Reduced dose oral pharmaceutical compositions of fenofibrate
Abstract
The invention relates to reduced dose oral pharmaceutical composition of fenofibrate which exhibits substantial bioequivalence to Antara® Capsules under fasting condition and also capable of reducing the food effect on bioavailability of fenofibrate. Provided is a pharmaceutical composition comprising about 90 mg of fenofibrate particles having a D 90 particle size of less than about 600 nm and a pharmaceutically acceptable carrier, wherein the pharmaceutical composition is a solid dosage form suitable for oral administration and is substantially free of food effect such that when administered orally to a human provides an AUC 0-t value for fenofibric acid in the blood plasma of the human under a fed state which is higher than the AUC 0-t value under a fasted state by up to 12%, wherein t is 96 hours from the administration of the pharmaceutical composition.
Claims
exact text as granted — not AI-modified1 . A pharmaceutical composition comprising about 90 mg of fenofibrate particles having a D 90 particle size of less than about 600 nm and a pharmaceutically acceptable carrier, wherein the pharmaceutical composition is a solid dosage form suitable for oral administration and is substantially free of food effect such that when administered orally to a human provides an AUC 0-t value for fenofibric acid in the blood plasma of the human under a fed state which is higher than the AUC 0-t value under a fasted state by up to 12%, wherein t is 96 hours from the administration of the pharmaceutical composition.

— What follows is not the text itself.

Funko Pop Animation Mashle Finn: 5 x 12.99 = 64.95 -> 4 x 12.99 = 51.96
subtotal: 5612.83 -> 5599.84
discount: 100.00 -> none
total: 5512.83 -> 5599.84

2 . The pharmaceutical composition of claim 1 , wherein the D 90 particle size of the fenofibrate particles is about 500 nm.
3 . The pharmaceutical composition of claim 1 , wherein the D 50 particle size of the fenofibrate particles is about 100 to about 200 nm.

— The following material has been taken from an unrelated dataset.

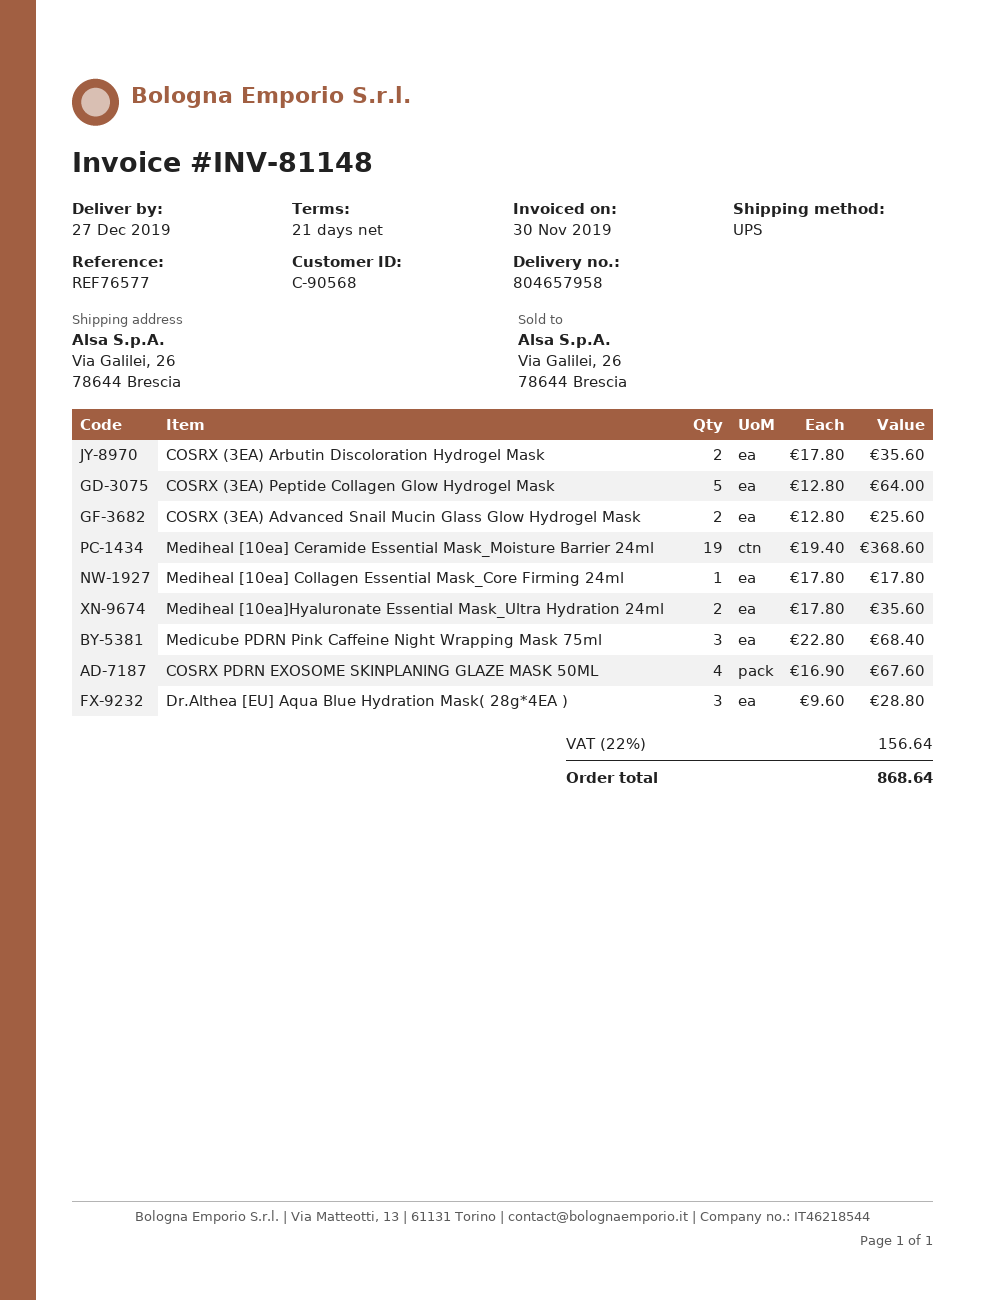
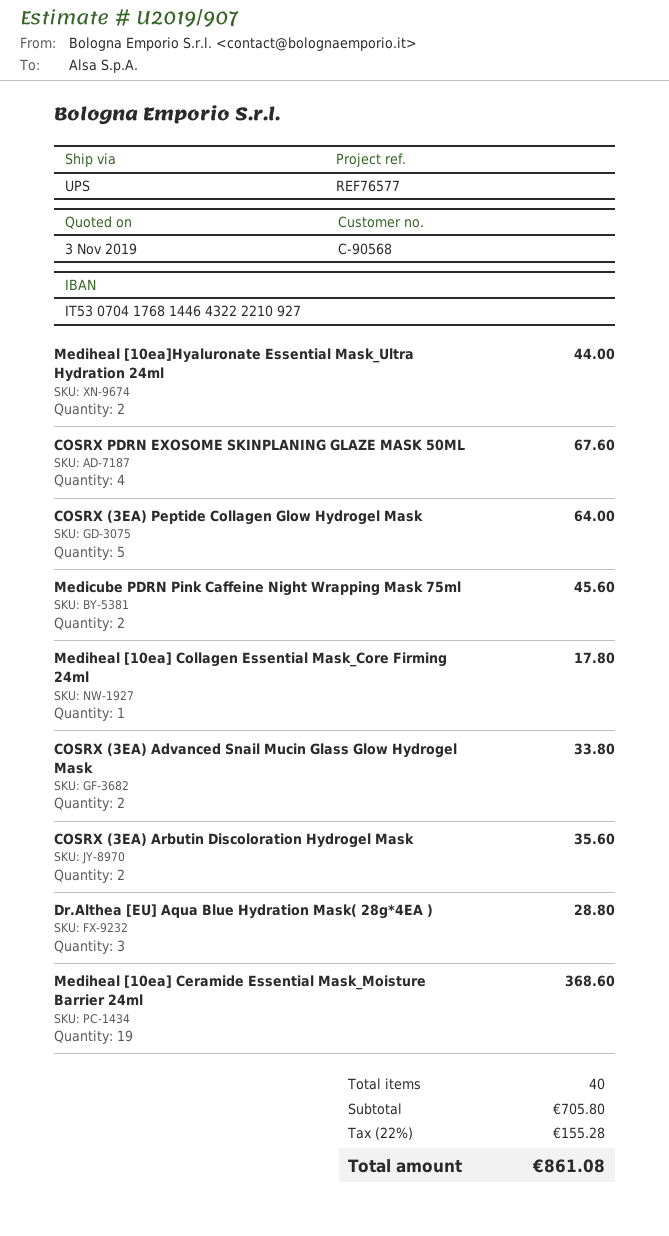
COSRX (3EA) Advanced Snail Mucin Glass Glow Hydrogel Mask: 2 for 25.60 -> 2 for 33.80
Mediheal [10ea]Hyaluronate Essential Mask_Ultra Hydration 24ml: 2 for 35.60 -> 2 for 44.00
Medicube PDRN Pink Caffeine Night Wrapping Mask 75ml: 3 for 68.40 -> 2 for 45.60
tax: 22% = 156.64 -> 22% = 155.28
total: 868.64 -> 861.08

4 . The pharmaceutical composition of claim 1 , wherein the D 50 particle size of the fenofibrate particles is about 120 to about 180 nm.
5 . The pharmaceutical composition of claim 1 , wherein the AUC 0-t under the fed state is higher than the AUC 0-t value under the fasted state by up to 10%.

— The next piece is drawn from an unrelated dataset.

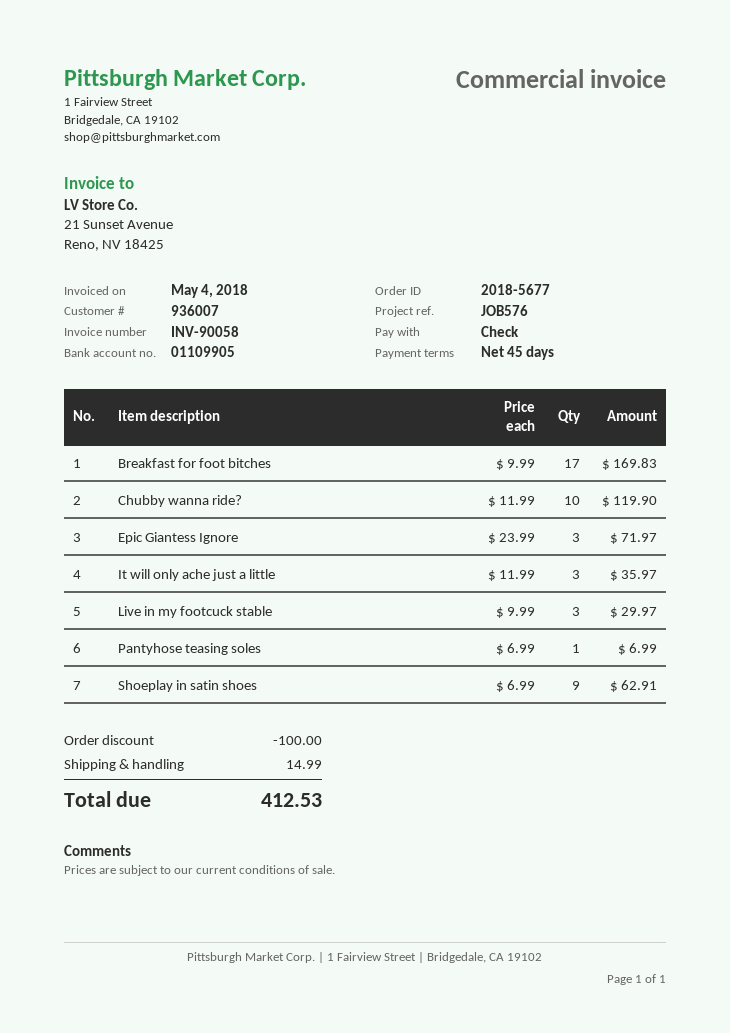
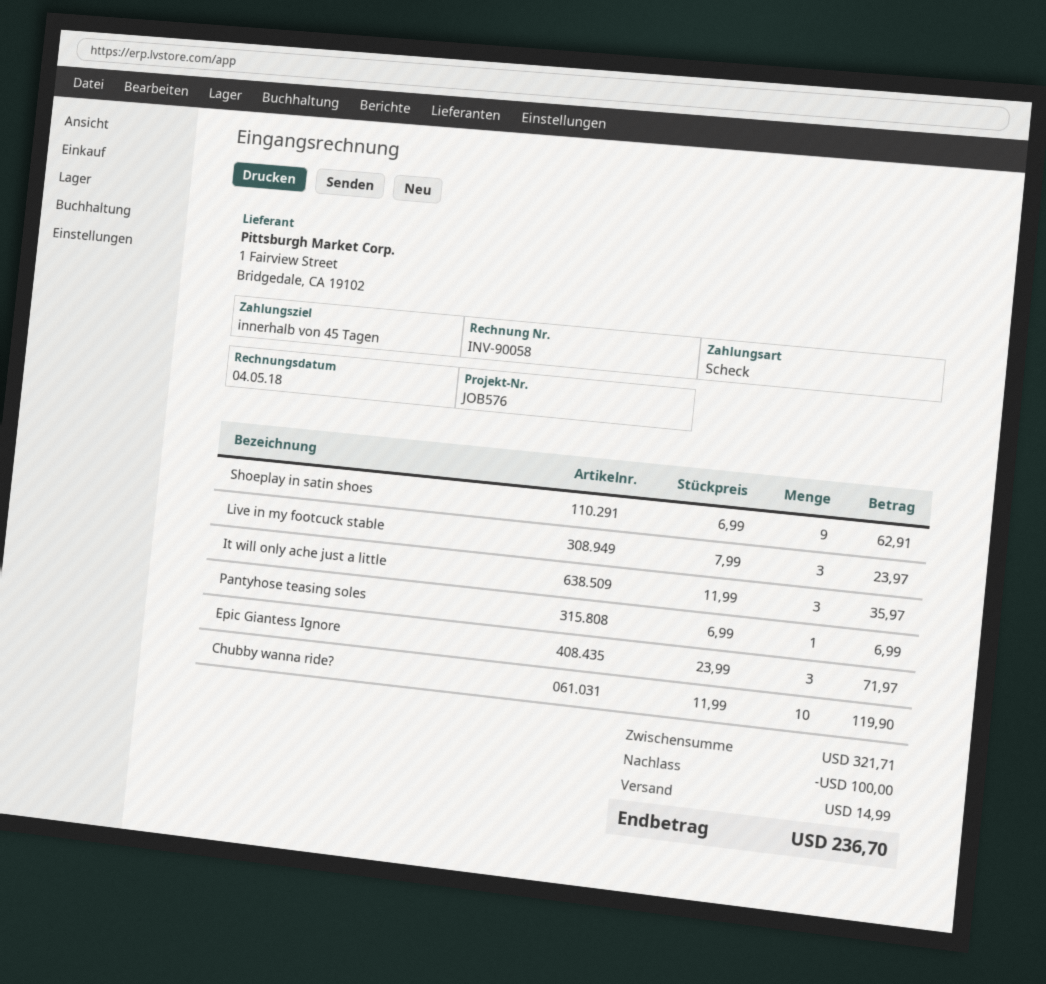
Breakfast for foot bitches: 17 x 9.99 = 169.83 -> none
Live in my footcuck stable: 3 x 9.99 = 29.97 -> 3 x 7.99 = 23.97
total: 412.53 -> 236.70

6 . The pharmaceutical composition of claim 1 , wherein the AUC 0-t under the fed state is higher than the AUC 0-t value under the fasted state by about 7% to about 9%.
7 . The pharmaceutical composition of claim 1 , which provides a C max value for fenofibric acid in the blood plasma of the human under a fasted state which is higher than the C max value under a fed state by less than 9%.
8 . The pharmaceutical composition of claim 1 , which provides a C max value for fenofibric acid in the blood plasma of the human under a fasted state which is higher than the C max value under a fed state by less than 8%.
9 . The pharmaceutical composition of claim 1 , which provides a C max value for fenofibric acid in the blood plasma of the human under a fasted state which is higher than the C max value under a fed state by about 5% to about 7%.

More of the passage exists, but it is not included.